== PROBLEM REQUIREMENTS ==
One number is the expected answer: the count of lines in the material below containing the word "none".

-*-

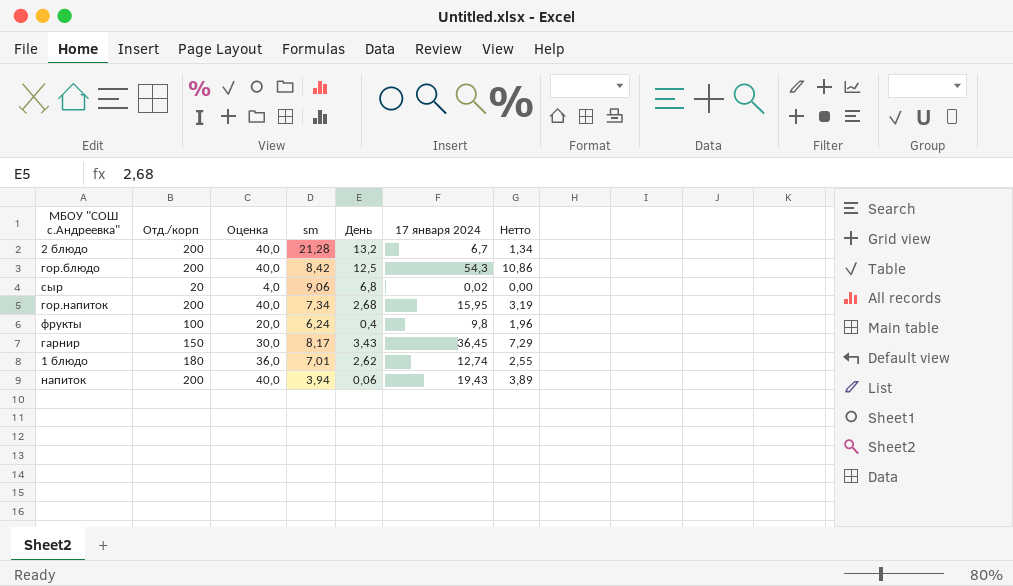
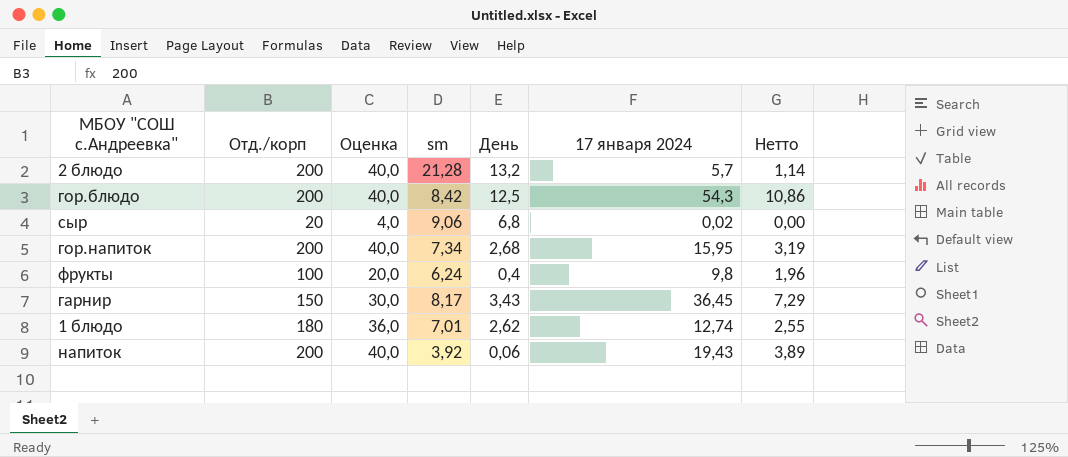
2 блюдо | 17 января 2024: 6,7 -> 5,7
2 блюдо | Нетто: 1,34 -> 1,14
напиток | sm: 3,94 -> 3,92

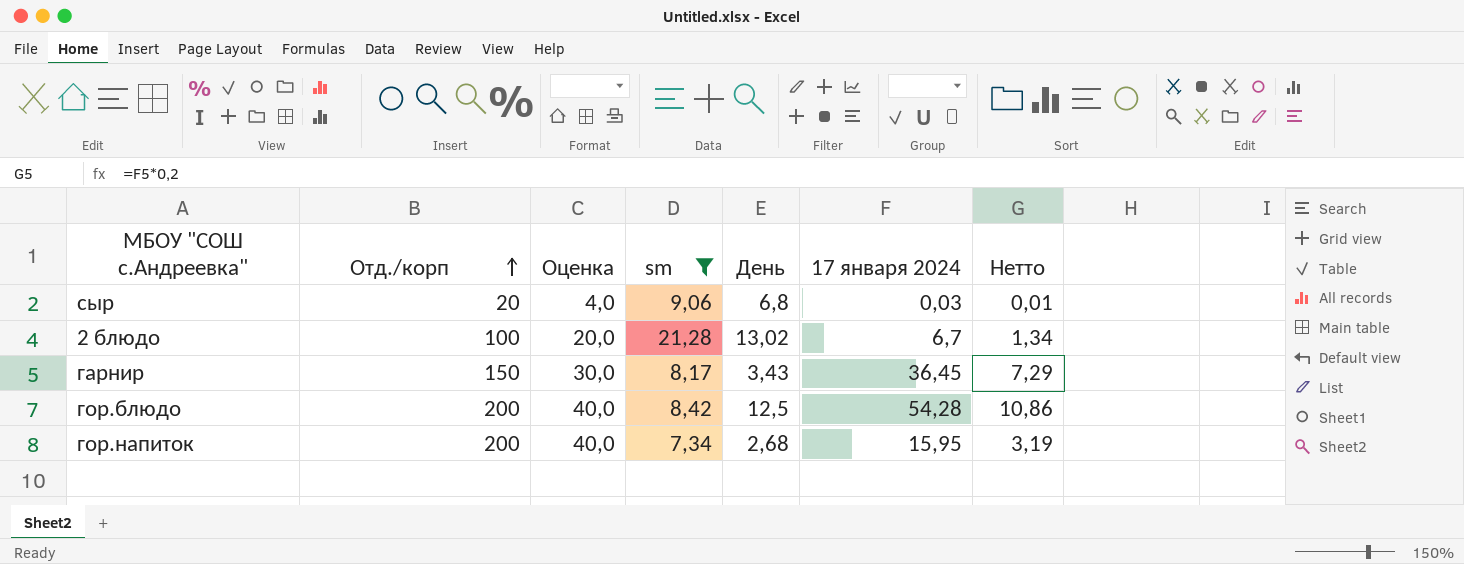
filter: none -> sm >= 7,34
row order: none -> Отд./корп ascending
сыр | 17 января 2024: 0,02 -> 0,03
сыр | Нетто: 0,00 -> 0,01
2 блюдо | Отд./корп: 200 -> 100
2 блюдо | Оценка: 40,0 -> 20,0
2 блюдо | День: 13,2 -> 13,02
2 блюдо | 17 января 2024: 5,7 -> 6,7
2 блюдо | Нетто: 1,14 -> 1,34
гор.блюдо | 17 января 2024: 54,3 -> 54,28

-*-

== COMPLETED EXERCISE ==
2